**Work instruction**.
What you output must match the entries exactly, apart from the pictures, which are left out.

Front-end code edit data
- Opening Delimiter -

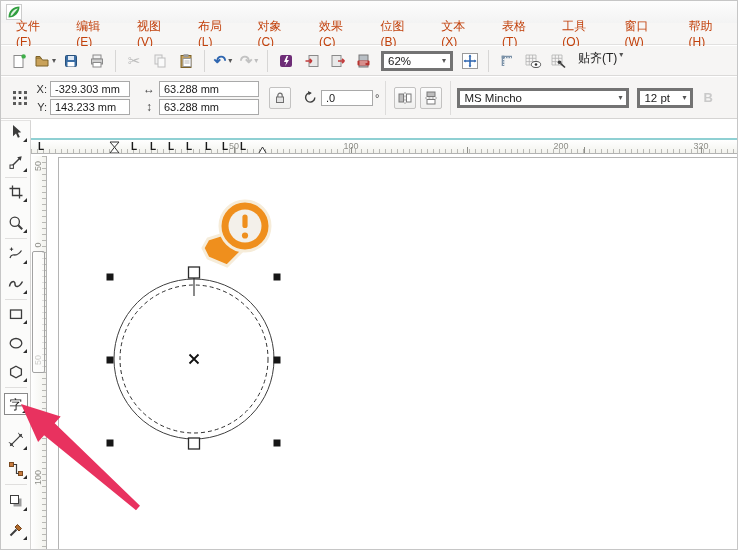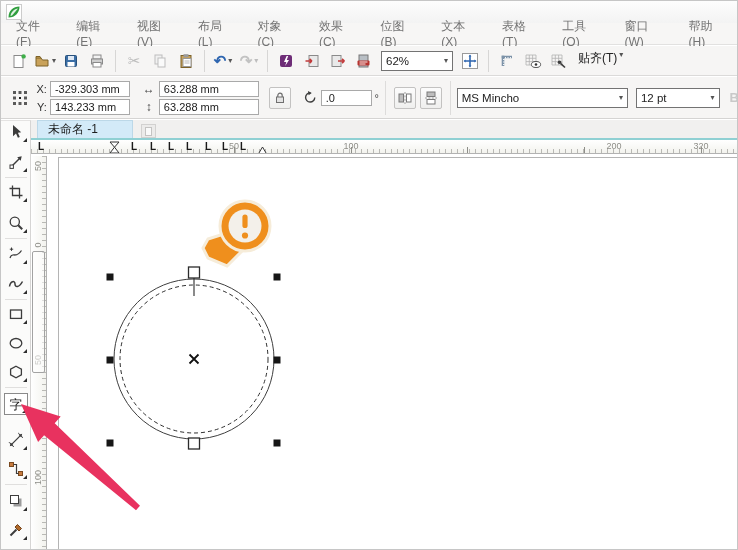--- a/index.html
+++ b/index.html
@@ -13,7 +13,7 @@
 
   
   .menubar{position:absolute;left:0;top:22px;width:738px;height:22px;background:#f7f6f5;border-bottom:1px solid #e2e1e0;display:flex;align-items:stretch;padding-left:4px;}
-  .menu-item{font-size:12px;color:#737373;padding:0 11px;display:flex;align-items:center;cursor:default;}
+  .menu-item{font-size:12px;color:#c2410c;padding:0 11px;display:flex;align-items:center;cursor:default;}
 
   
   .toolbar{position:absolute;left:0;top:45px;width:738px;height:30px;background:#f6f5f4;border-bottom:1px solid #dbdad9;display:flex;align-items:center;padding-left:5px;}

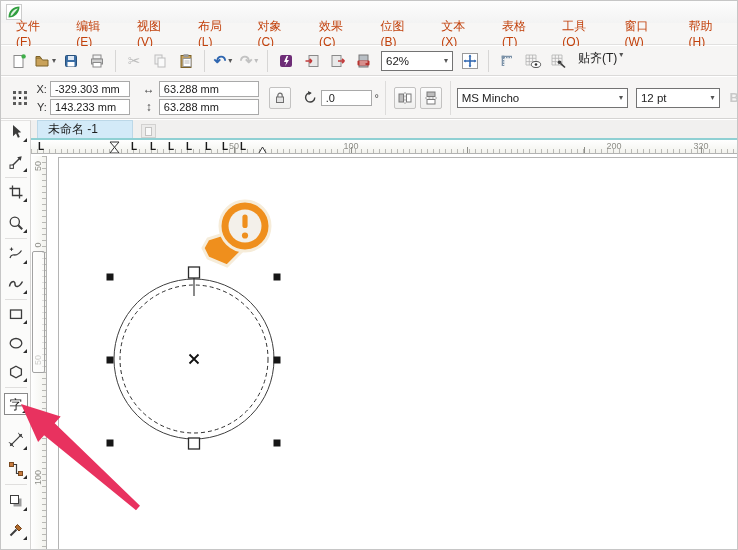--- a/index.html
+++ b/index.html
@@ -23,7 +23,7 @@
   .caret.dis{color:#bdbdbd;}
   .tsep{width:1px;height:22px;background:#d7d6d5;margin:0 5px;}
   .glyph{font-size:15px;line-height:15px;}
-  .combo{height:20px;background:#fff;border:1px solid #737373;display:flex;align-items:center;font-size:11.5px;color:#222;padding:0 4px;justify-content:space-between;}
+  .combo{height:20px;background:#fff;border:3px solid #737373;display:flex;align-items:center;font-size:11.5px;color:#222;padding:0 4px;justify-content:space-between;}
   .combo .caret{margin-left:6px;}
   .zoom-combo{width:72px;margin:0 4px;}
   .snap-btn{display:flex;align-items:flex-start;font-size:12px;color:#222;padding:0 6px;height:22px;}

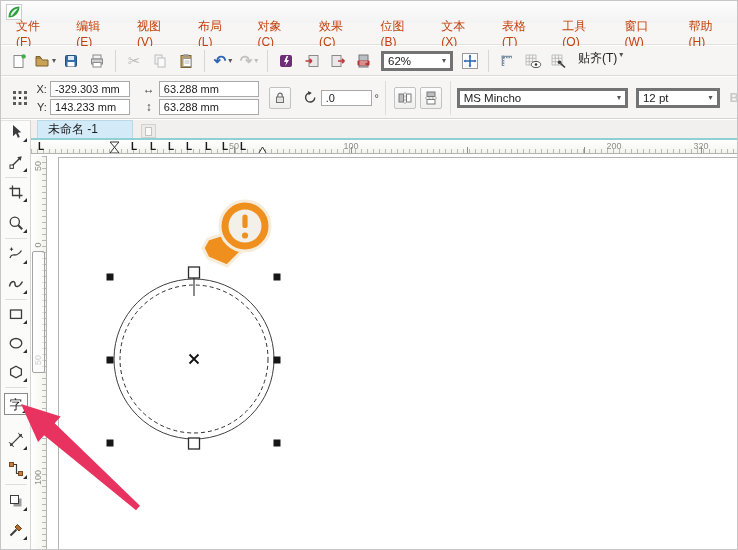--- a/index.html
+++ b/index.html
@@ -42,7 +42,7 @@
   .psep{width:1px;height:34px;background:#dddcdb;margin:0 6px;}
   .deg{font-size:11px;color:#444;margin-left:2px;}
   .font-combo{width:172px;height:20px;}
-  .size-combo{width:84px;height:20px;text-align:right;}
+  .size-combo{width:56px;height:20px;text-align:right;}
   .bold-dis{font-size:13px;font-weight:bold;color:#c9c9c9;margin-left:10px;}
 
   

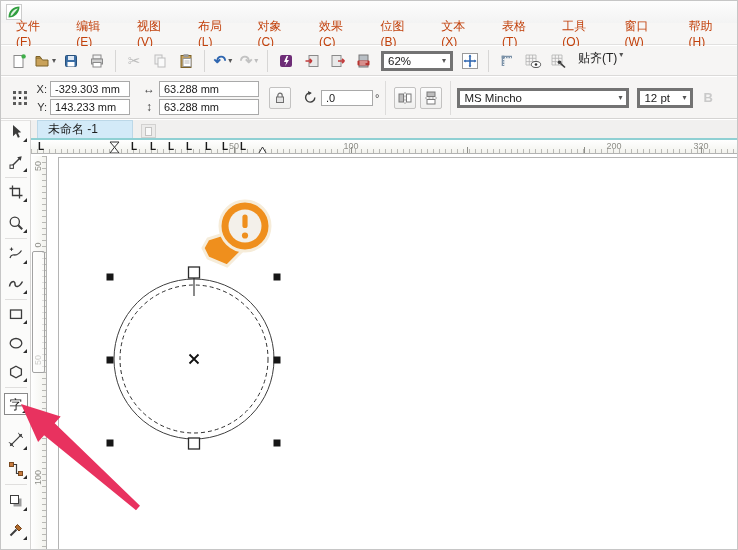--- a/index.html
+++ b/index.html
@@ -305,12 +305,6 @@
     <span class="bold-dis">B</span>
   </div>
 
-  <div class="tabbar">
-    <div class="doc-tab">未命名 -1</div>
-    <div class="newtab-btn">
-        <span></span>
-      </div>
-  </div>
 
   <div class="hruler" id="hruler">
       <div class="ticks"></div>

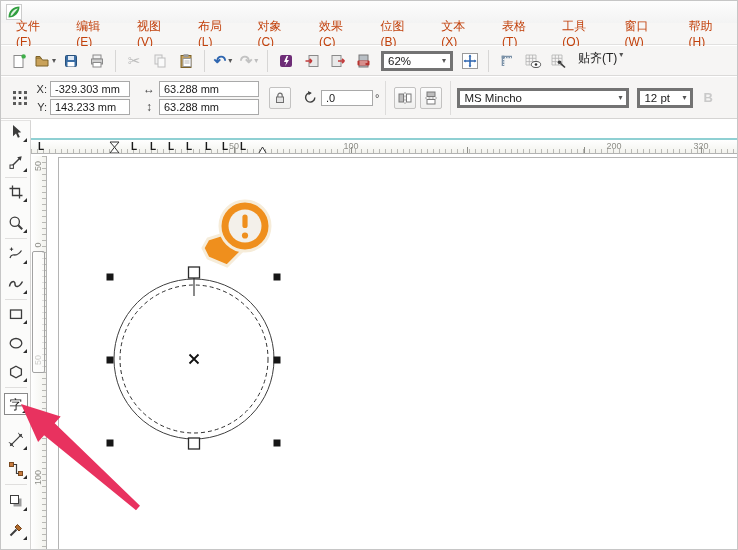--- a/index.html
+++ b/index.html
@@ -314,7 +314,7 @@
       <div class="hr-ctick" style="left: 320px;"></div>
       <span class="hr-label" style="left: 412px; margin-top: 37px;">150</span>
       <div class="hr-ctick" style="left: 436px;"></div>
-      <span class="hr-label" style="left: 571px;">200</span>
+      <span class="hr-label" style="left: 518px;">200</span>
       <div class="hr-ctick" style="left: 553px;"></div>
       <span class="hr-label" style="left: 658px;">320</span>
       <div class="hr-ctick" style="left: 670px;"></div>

- Closing Delimiter -

**Solution to the exercise**.
--- a/index.html
+++ b/index.html
@@ -13,7 +13,7 @@
 
   
   .menubar{position:absolute;left:0;top:22px;width:738px;height:22px;background:#f7f6f5;border-bottom:1px solid #e2e1e0;display:flex;align-items:stretch;padding-left:4px;}
-  .menu-item{font-size:12px;color:#737373;padding:0 11px;display:flex;align-items:center;cursor:default;}
+  .menu-item{font-size:12px;color:#c2410c;padding:0 11px;display:flex;align-items:center;cursor:default;}
 
   
   .toolbar{position:absolute;left:0;top:45px;width:738px;height:30px;background:#f6f5f4;border-bottom:1px solid #dbdad9;display:flex;align-items:center;padding-left:5px;}

--- a/index.html
+++ b/index.html
@@ -23,7 +23,7 @@
   .caret.dis{color:#bdbdbd;}
   .tsep{width:1px;height:22px;background:#d7d6d5;margin:0 5px;}
   .glyph{font-size:15px;line-height:15px;}
-  .combo{height:20px;background:#fff;border:1px solid #737373;display:flex;align-items:center;font-size:11.5px;color:#222;padding:0 4px;justify-content:space-between;}
+  .combo{height:20px;background:#fff;border:3px solid #737373;display:flex;align-items:center;font-size:11.5px;color:#222;padding:0 4px;justify-content:space-between;}
   .combo .caret{margin-left:6px;}
   .zoom-combo{width:72px;margin:0 4px;}
   .snap-btn{display:flex;align-items:flex-start;font-size:12px;color:#222;padding:0 6px;height:22px;}

--- a/index.html
+++ b/index.html
@@ -42,7 +42,7 @@
   .psep{width:1px;height:34px;background:#dddcdb;margin:0 6px;}
   .deg{font-size:11px;color:#444;margin-left:2px;}
   .font-combo{width:172px;height:20px;}
-  .size-combo{width:84px;height:20px;text-align:right;}
+  .size-combo{width:56px;height:20px;text-align:right;}
   .bold-dis{font-size:13px;font-weight:bold;color:#c9c9c9;margin-left:10px;}
 
   

--- a/index.html
+++ b/index.html
@@ -305,12 +305,6 @@
     <span class="bold-dis">B</span>
   </div>
 
-  <div class="tabbar">
-    <div class="doc-tab">未命名 -1</div>
-    <div class="newtab-btn">
-        <span></span>
-      </div>
-  </div>
 
   <div class="hruler" id="hruler">
       <div class="ticks"></div>

--- a/index.html
+++ b/index.html
@@ -314,7 +314,7 @@
       <div class="hr-ctick" style="left: 320px;"></div>
       <span class="hr-label" style="left: 412px; margin-top: 37px;">150</span>
       <div class="hr-ctick" style="left: 436px;"></div>
-      <span class="hr-label" style="left: 571px;">200</span>
+      <span class="hr-label" style="left: 518px;">200</span>
       <div class="hr-ctick" style="left: 553px;"></div>
       <span class="hr-label" style="left: 658px;">320</span>
       <div class="hr-ctick" style="left: 670px;"></div>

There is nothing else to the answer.